(Instructions for the task)
Find the string "least" in the entries and copy each line that has it.

+---+

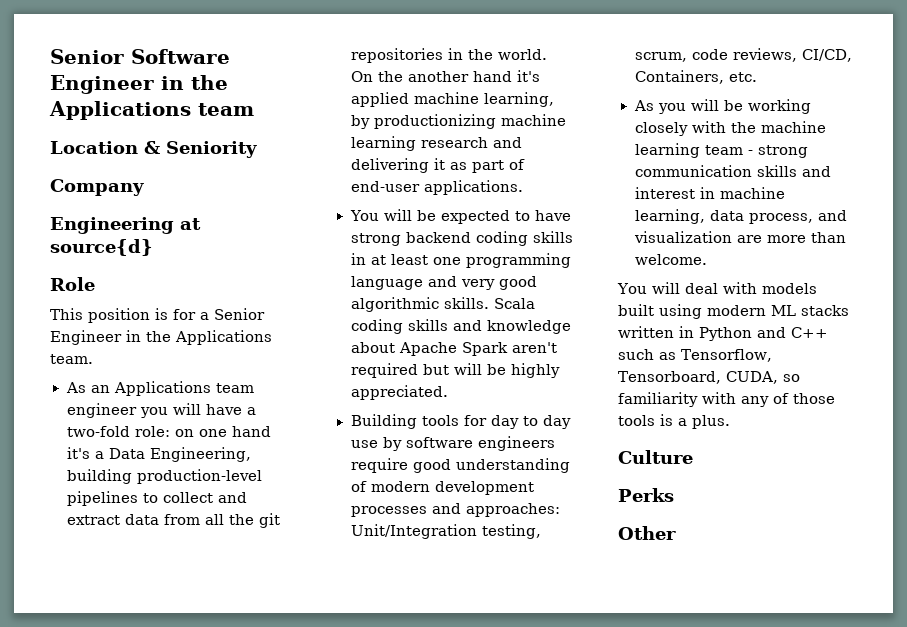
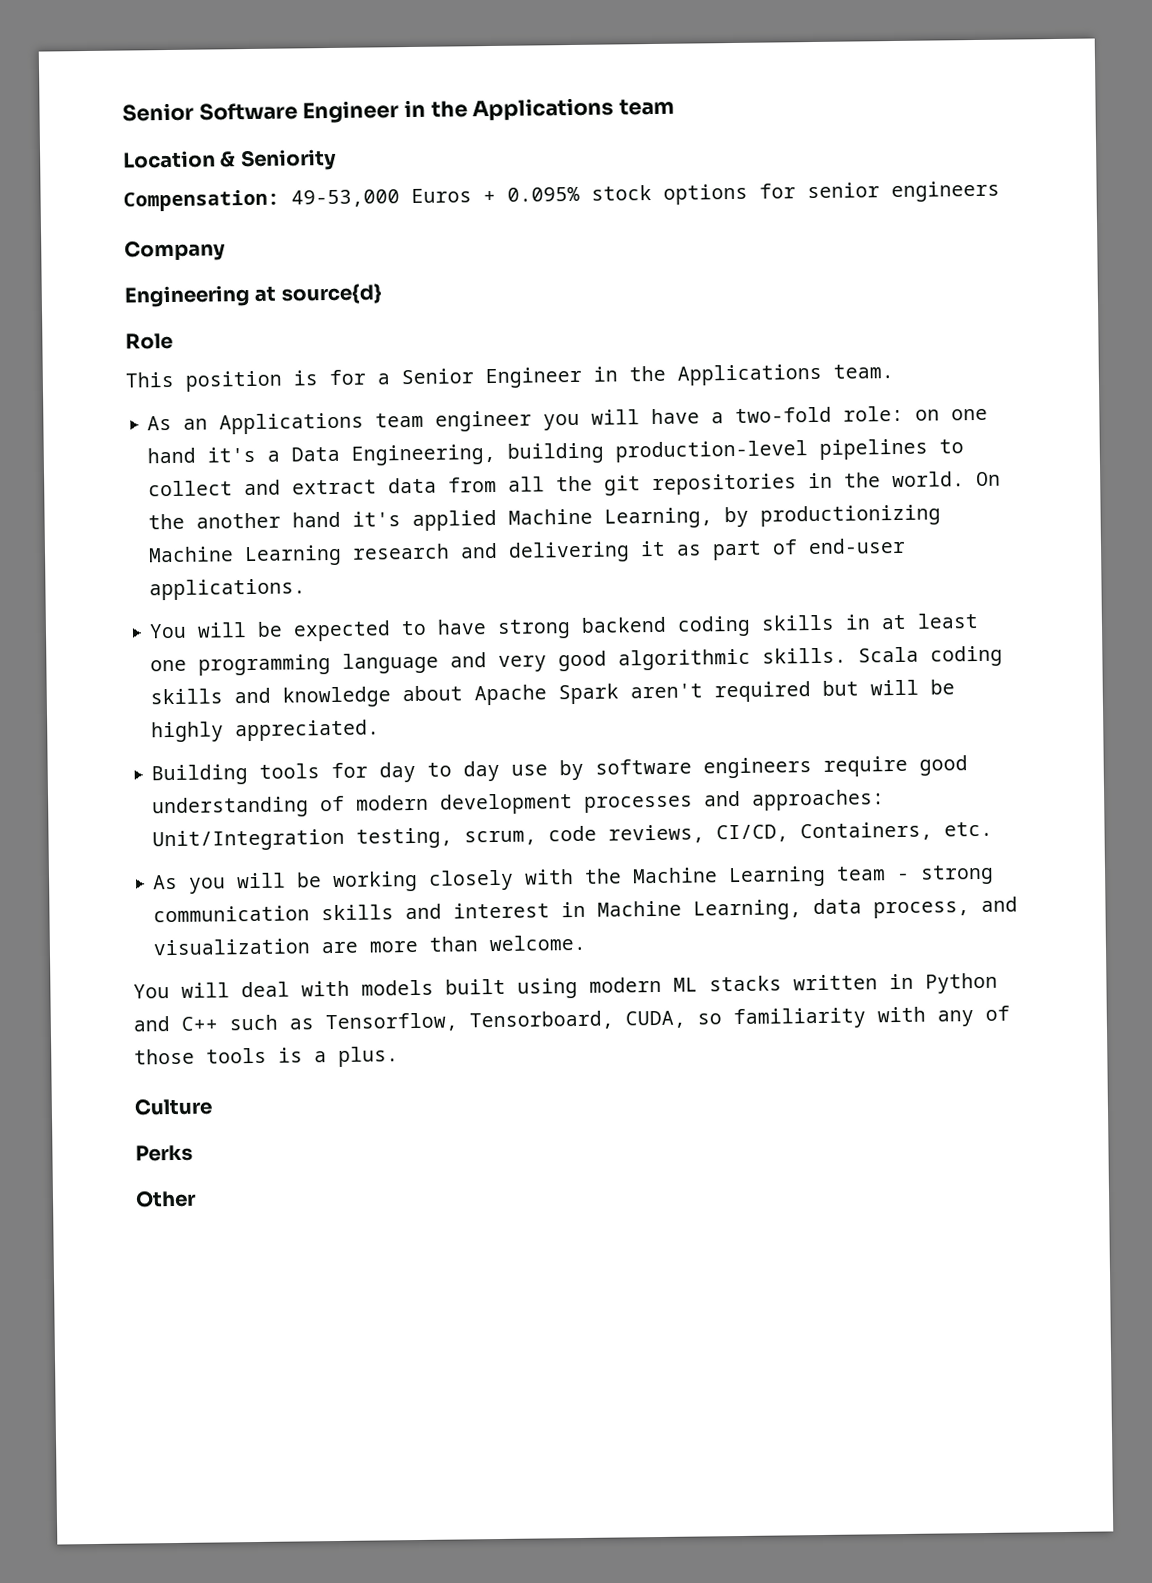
+ Compensation: 49-53,000 Euros + 0.095% stock options for senior engineers
- On the another hand it's applied machine learning, by productionizing machine learning research and delivering it as part of end-user applications.
+ On the another hand it's applied Machine Learning, by productionizing Machine Learning research and delivering it as part of end-user applications.
- As you will be working closely with the machine learning team - strong communication skills and interest in machine learning, data process, and visualization are more than welcome.
+ As you will be working closely with the Machine Learning team - strong communication skills and interest in Machine Learning, data process, and visualization are more than welcome.

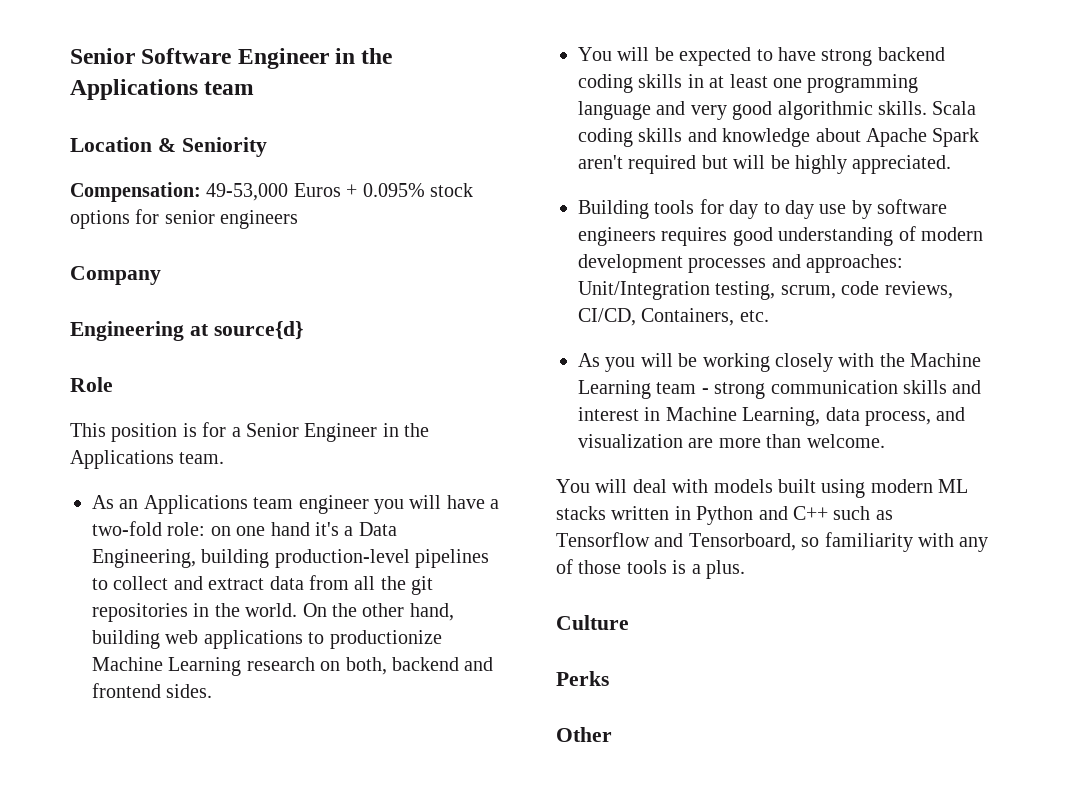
- On the another hand it's applied Machine Learning, by productionizing Machine Learning research and delivering it as part of end-user applications.
+ On the other hand, building web applications to productionize Machine Learning research on both, backend and frontend sides.
- Building tools for day to day use by software engineers require good understanding of modern development processes and approaches: Unit/Integration testing, scrum, code reviews, CI/CD, Containers, etc.
+ Building tools for day to day use by software engineers requires good understanding of modern development processes and approaches: Unit/Integration testing, scrum, code reviews, CI/CD, Containers, etc.
- You will deal with models built using modern ML stacks written in Python and C++ such as Tensorflow, Tensorboard, CUDA, so familiarity with any of those tools is a plus.
+ You will deal with models built using modern ML stacks written in Python and C++ such as Tensorflow and Tensorboard, so familiarity with any of those tools is a plus.

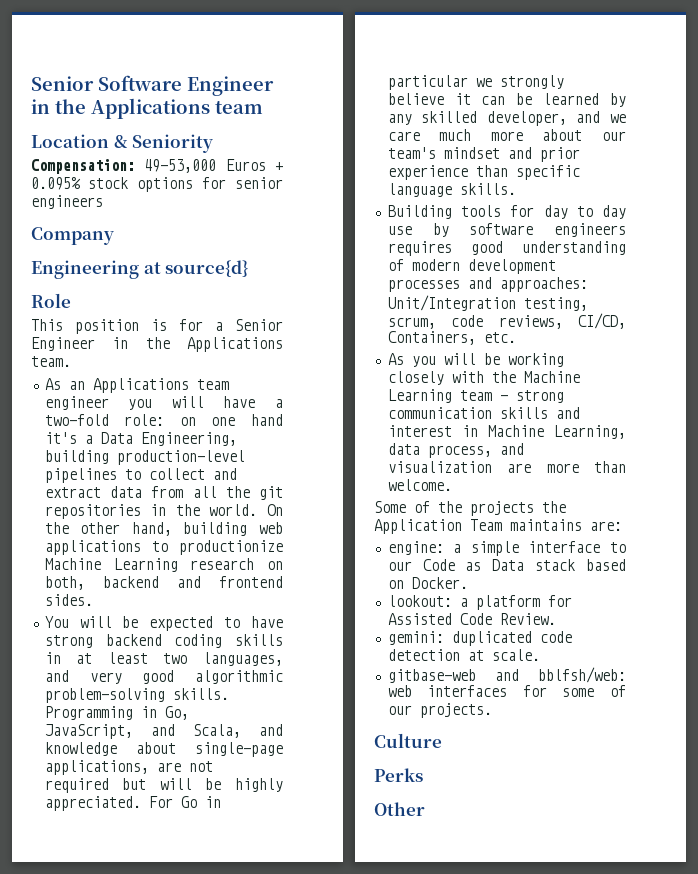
- You will be expected to have strong backend coding skills in at least one programming language and very good algorithmic skills. Scala coding skills and knowledge about Apache Spark aren't required but will be highly appreciated.
+ You will be expected to have strong backend coding skills in at least two languages, and very good algorithmic problem-solving skills. Programming in Go, JavaScript, and Scala, and knowledge about single-page applications, are not required but will be highly appreciated. For Go in particular we strongly believe it can be learned by any skilled developer, and we care much more about our team's mindset and prior experience than specific language skills.
- You will deal with models built using modern ML stacks written in Python and C++ such as Tensorflow and Tensorboard, so familiarity with any of those tools is a plus.
+ Some of the projects the Application Team maintains are:
+ engine: a simple interface to our Code as Data stack based on Docker.
+ lookout: a platform for Assisted Code Review.
+ gemini: duplicated code detection at scale.
+ gitbase-web and bblfsh/web: web interfaces for some of our projects.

+---+

(Response area)
- You will be expected to have strong backend coding skills in at least one programming language and very good algorithmic skills. Scala coding skills and knowledge about Apache Spark aren't required but will be highly appreciated.
+ You will be expected to have strong backend coding skills in at least two languages, and very good algorithmic problem-solving skills. Programming in Go, JavaScript, and Scala, and knowledge about single-page applications, are not required but will be highly appreciated. For Go in particular we strongly believe it can be learned by any skilled developer, and we care much more about our team's mindset and prior experience than specific language skills.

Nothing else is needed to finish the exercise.